§ **Exercise objective**
Please give the whole listing again word for word, and drop any pictures it holds.

§ **Record set**

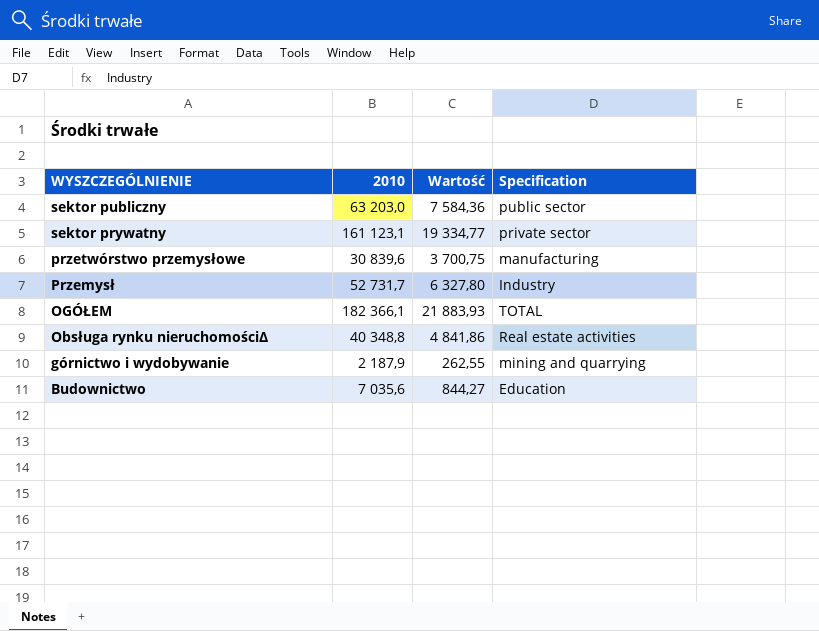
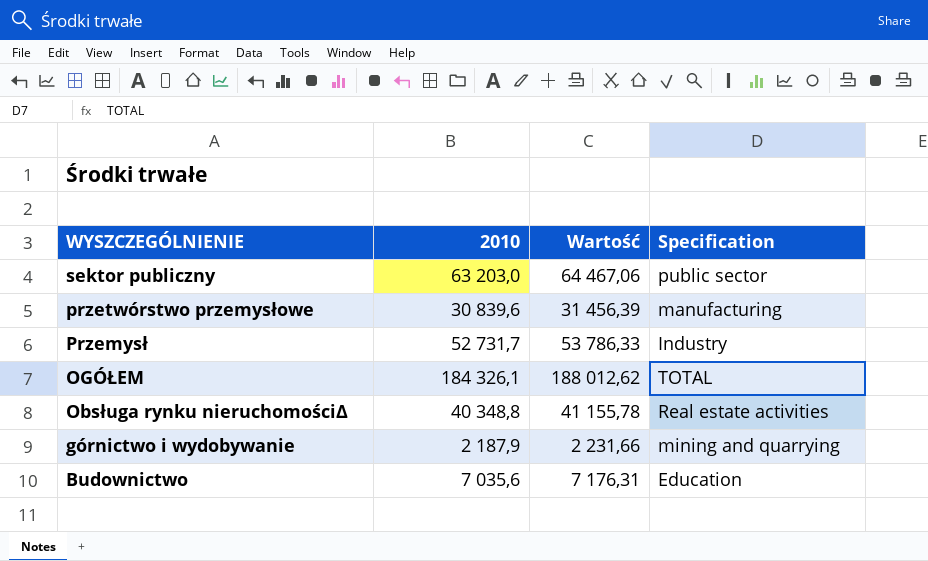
column Wartość | formula: [2010] * 0,12 -> [2010] * 1,02
row sektor prywatny: 161 123,1 | 19 334,77 | private sector -> none
OGÓŁEM | 2010: 182 366,1 -> 184 326,1

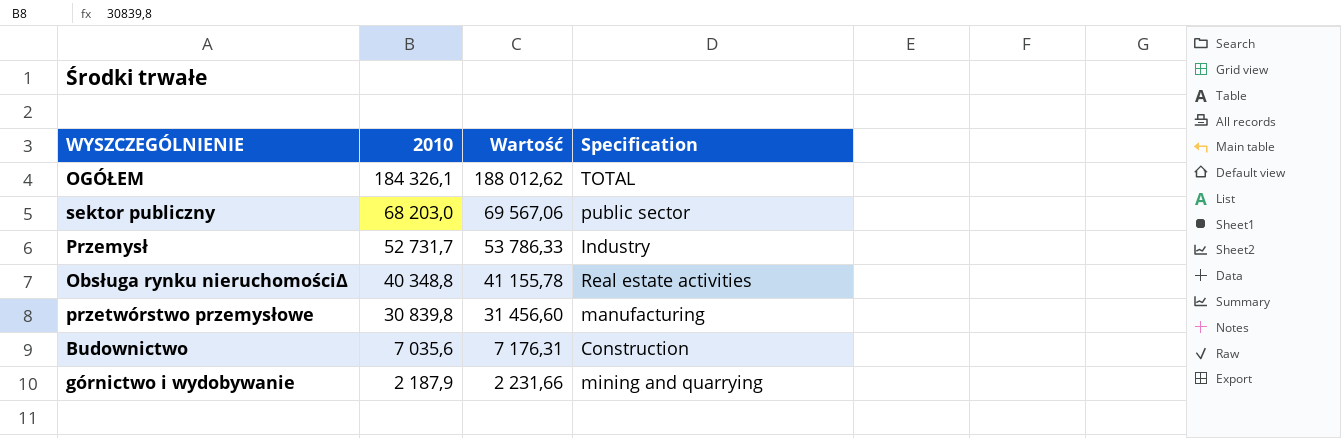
row order: WYSZCZEGÓLNIENIE descending -> 2010 descending
sektor publiczny | 2010: 63 203,0 -> 68 203,0
sektor publiczny | Wartość: 64 467,06 -> 69 567,06
przetwórstwo przemysłowe | 2010: 30 839,6 -> 30 839,8
przetwórstwo przemysłowe | Wartość: 31 456,39 -> 31 456,60
Budownictwo | Specification: Education -> Construction

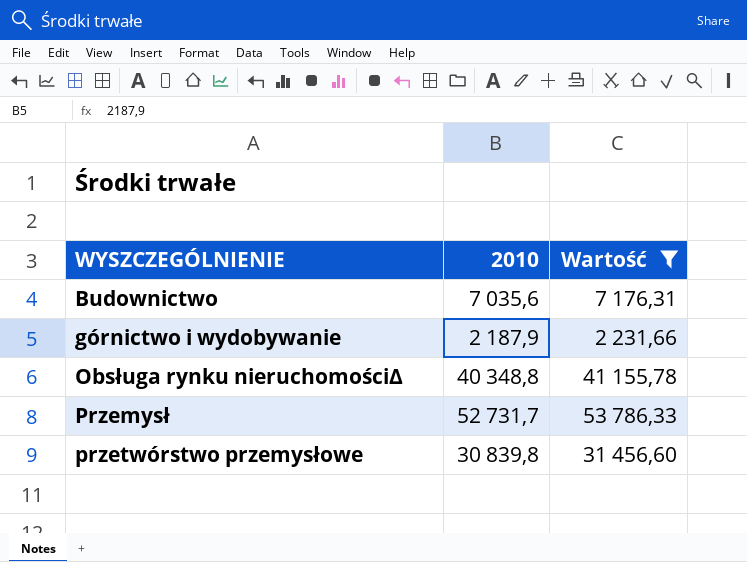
filter: none -> Wartość <= 53 786,33
row order: 2010 descending -> WYSZCZEGÓLNIENIE ascending
column Specification | position: 4 -> none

§ **Completed exercise**
column Wartość | formula: [2010] * 0,12 -> [2010] * 1,02
row sektor prywatny: 161 123,1 | 19 334,77 | private sector -> none
OGÓŁEM | 2010: 182 366,1 -> 184 326,1

row order: WYSZCZEGÓLNIENIE descending -> 2010 descending
sektor publiczny | 2010: 63 203,0 -> 68 203,0
sektor publiczny | Wartość: 64 467,06 -> 69 567,06
przetwórstwo przemysłowe | 2010: 30 839,6 -> 30 839,8
przetwórstwo przemysłowe | Wartość: 31 456,39 -> 31 456,60
Budownictwo | Specification: Education -> Construction

filter: none -> Wartość <= 53 786,33
row order: 2010 descending -> WYSZCZEGÓLNIENIE ascending
column Specification | position: 4 -> none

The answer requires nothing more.